Stratégie infructueuse
En tant que directeur de campagne, vous pouvez avoir la meilleure relation de confiance avec le candidat, vous pouvez tout maîtriser dans l’organisation de la campagne et apporter au projet une large expérience. Tout cela est vain si le candidat a une zone d’ombre. En 2011, aux Etats-Unis, c’était encore un péché mortel pour un homme politique qui revendiquait publiquement la morale, l’éthique, l’intégrité et la crédibilité en politique, de s’amuser en dehors de ce qu’il pensait être un mariage parfait. Ce uniquement grâce à cette circonstance et aux connaissances d’initié correspondantes que Meyers peut finalement manœuvrer Zara.
Thèmes
Campagne électorale, gestion de campagne, deals
Comment la politique est-elle présentée ?

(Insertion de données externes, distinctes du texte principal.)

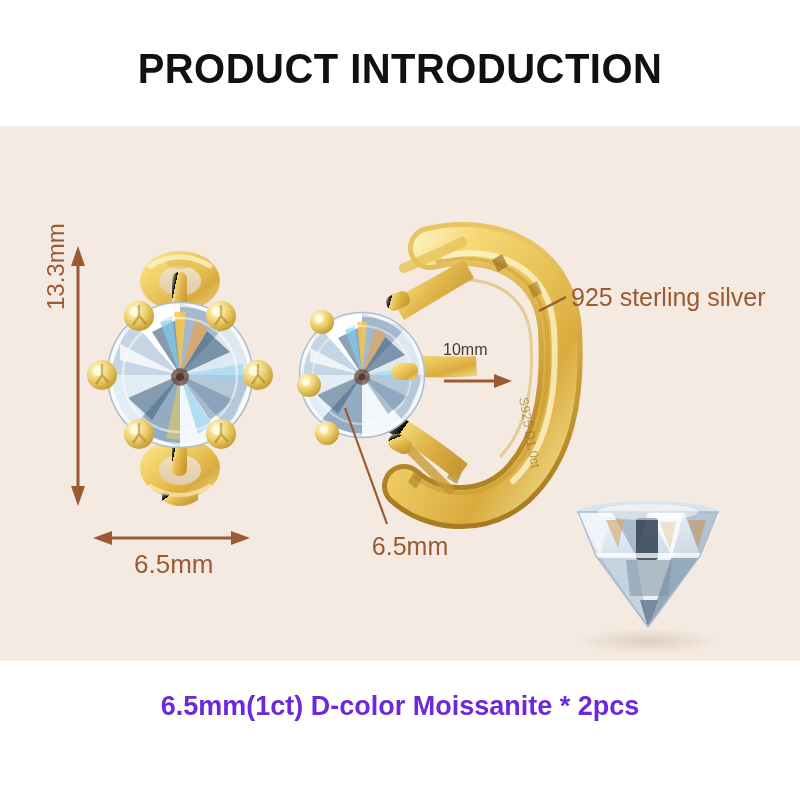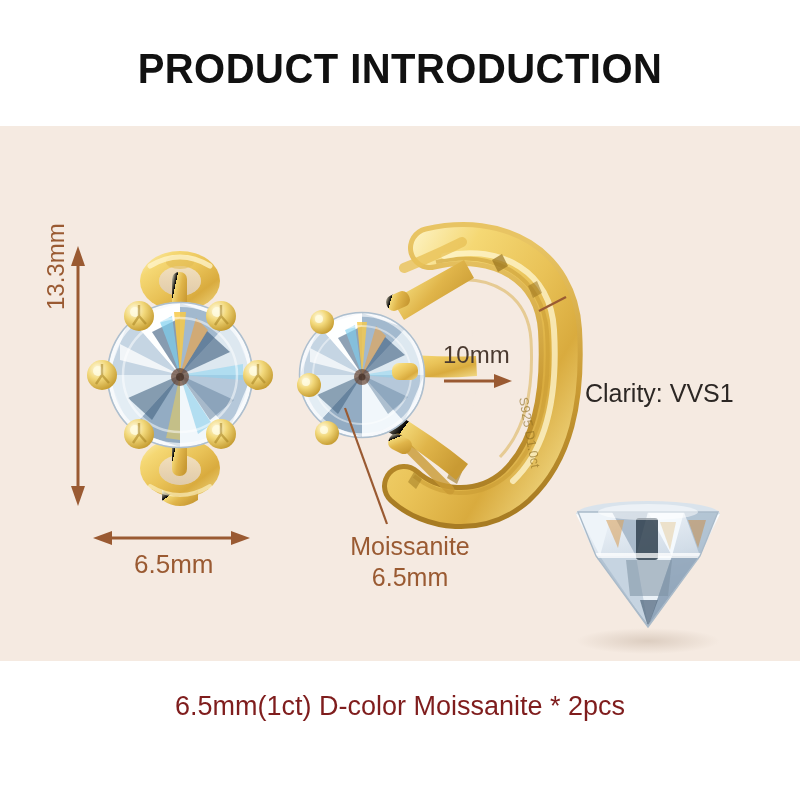--- a/index.html
+++ b/index.html
@@ -391,6 +391,7 @@
     </g>
   </svg>
 
+  <div class="lbl lbl-silver">925 sterling silver</div>
 
   <div class="specs">
     <div>Clarity: VVS1</div>

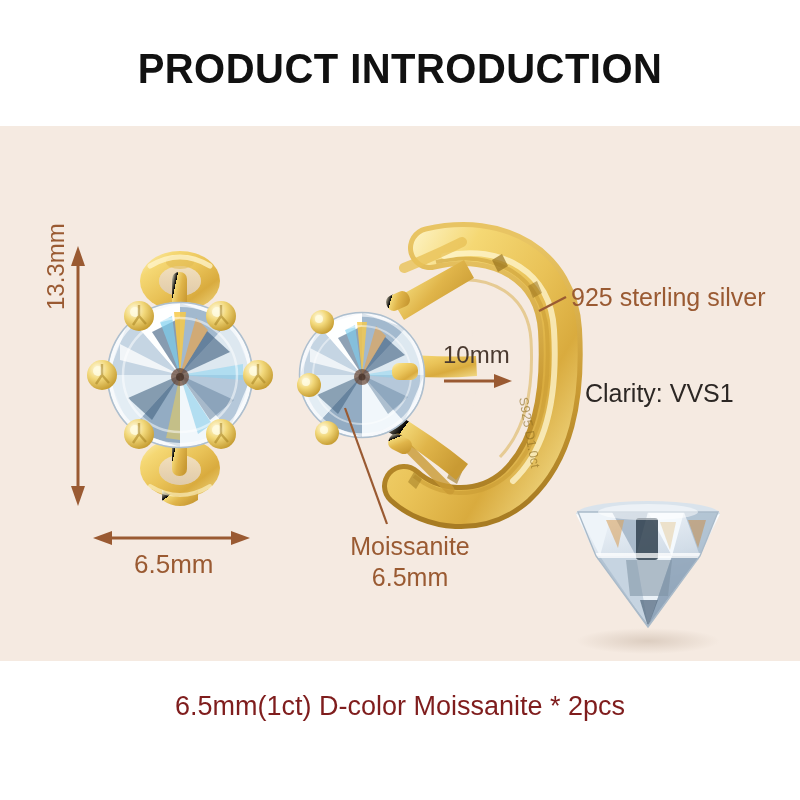--- a/index.html
+++ b/index.html
@@ -56,7 +56,7 @@
   }
   .lbl-10{
     left:443px;top:341px;
-    font-size:24px;color:#4a3a30;
+    font-size:16px;color:#4a3a30;
   }
   .lbl-moiss{
     position:absolute;left:310px;top:531px;width:200px;

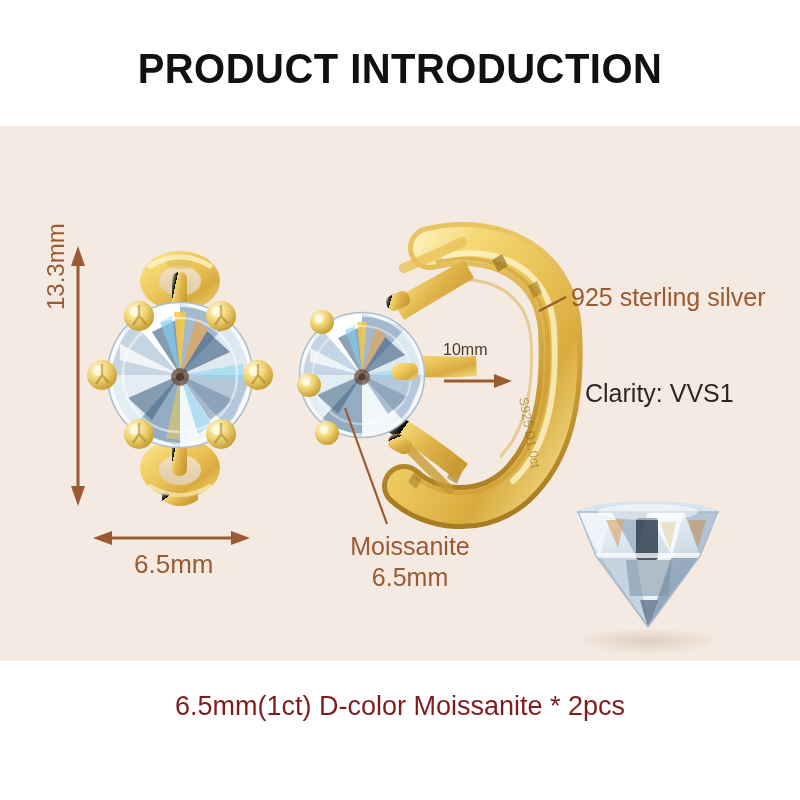--- a/index.html
+++ b/index.html
@@ -394,7 +394,6 @@
   <div class="lbl lbl-silver">925 sterling silver</div>
 
   <div class="specs">
-    <div>Clarity: VVS1</div>
   </div>
 
   <div class="lbl lbl-133">13.3mm</div>

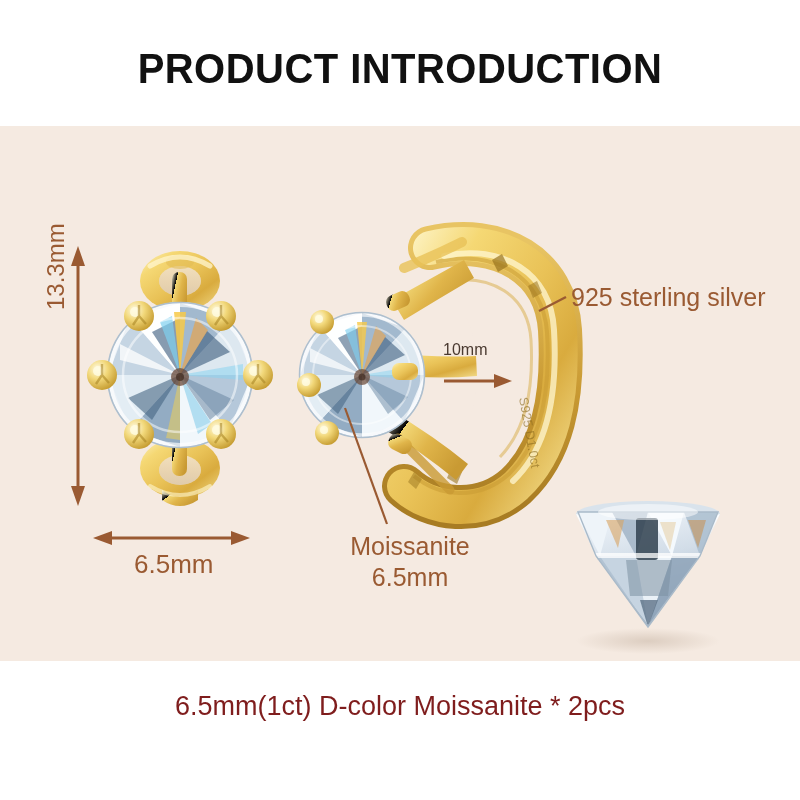--- a/index.html
+++ b/index.html
@@ -401,7 +401,6 @@
   <div class="lbl lbl-10">10mm</div>
 
   <div class="lbl-moiss">
-    <div>Moissanite</div>
     <div>6.5mm</div>
   </div>
 

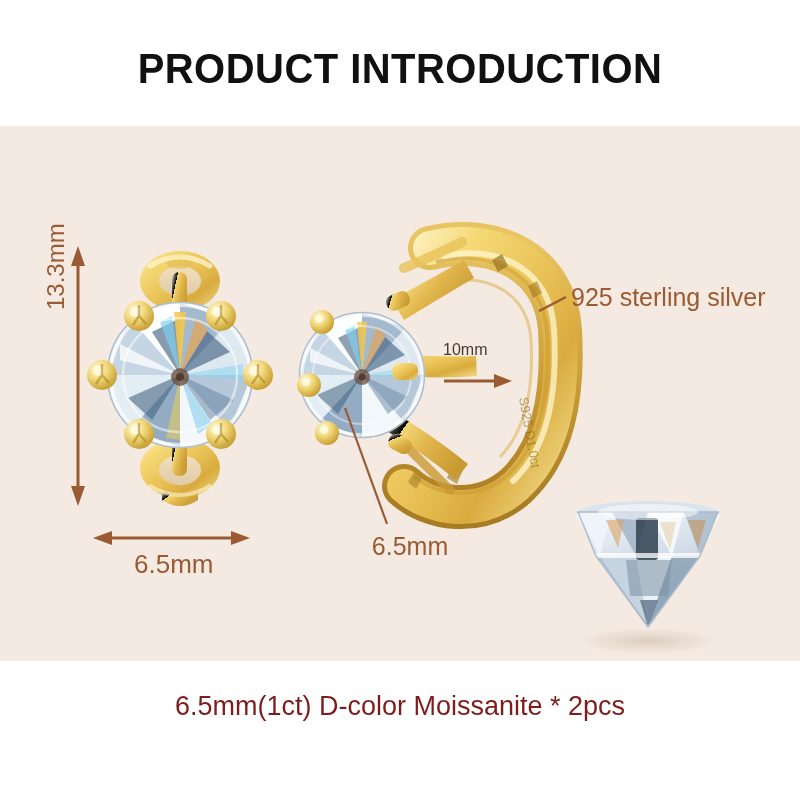--- a/index.html
+++ b/index.html
@@ -65,8 +65,9 @@
   }
   .caption{
     position:absolute;left:0;top:691px;width:800px;
-    text-align:center;font-size:27px;color:#7f1d1d;
+    text-align:center;font-size:27px;color:#6d28d9;
     white-space:nowrap;
+    font-weight:bold;
   }
 
   svg.overlay{position:absolute;left:0;top:0;width:800px;height:800px;pointer-events:none;}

L’interaction entre les candidats et leurs directeurs de campagne est similaire à celle entre les autocrates et leurs mercenaires. Le système exige des subordonnés une obéissance inconditionnelle et une loyauté absolue, au point de se faire renvoyer si nécessaire et de défendre publiquement leur départ comme s’ils l’avaient choisi et comme s’il était justifié. Il est clair que la morale et l’éthique ne sont que des paroles en l’air, qui ne sont importantes qu’en apparence, pour gagner des points auprès de l’électorat. Même au sein de leur propre organisation, ces exigences ne sont pas respectées. Au contraire, on manipule et on complote avec ferveur. Chacun veut faire carrière et obtenir plus de pouvoir, même au détriment des autres. Au milieu de cet entrelacs se trouvent également les médias, qui veulent obtenir des informations encore plus explosives en faisant référence à des articles prévus. On se demande ce que cela signifie pour le pays et ses habitants, si c’est effectivement une représentation correcte de la réalité.
Cependant, le film a beaucoup vieilli. Non pas parce que la leçon sur le déclin de la moralité est insuffisante, mais parce que la réalité à la Maison Blanche est devenue bien pire et plus évidente. Ce n’est pas un film sur la politique, c’est un film sur les campagnes : toute forme d’idée qu’il puisse s’agire de quelque chose de supérieur et qu’il faut être prêt à se battre pour cela, même de manière injuste est ici détruite. Il s’agit uniquement de survivre et de réparer ou de dissimuler les erreurs commises (Molly et Morris ; rencontre avec la concurrence, etc.).
Citation
«As a president, you can cheat, you can lie, you can start a war and you can bankrupt the country. But the only thing you cannot do, is fuck an intern!»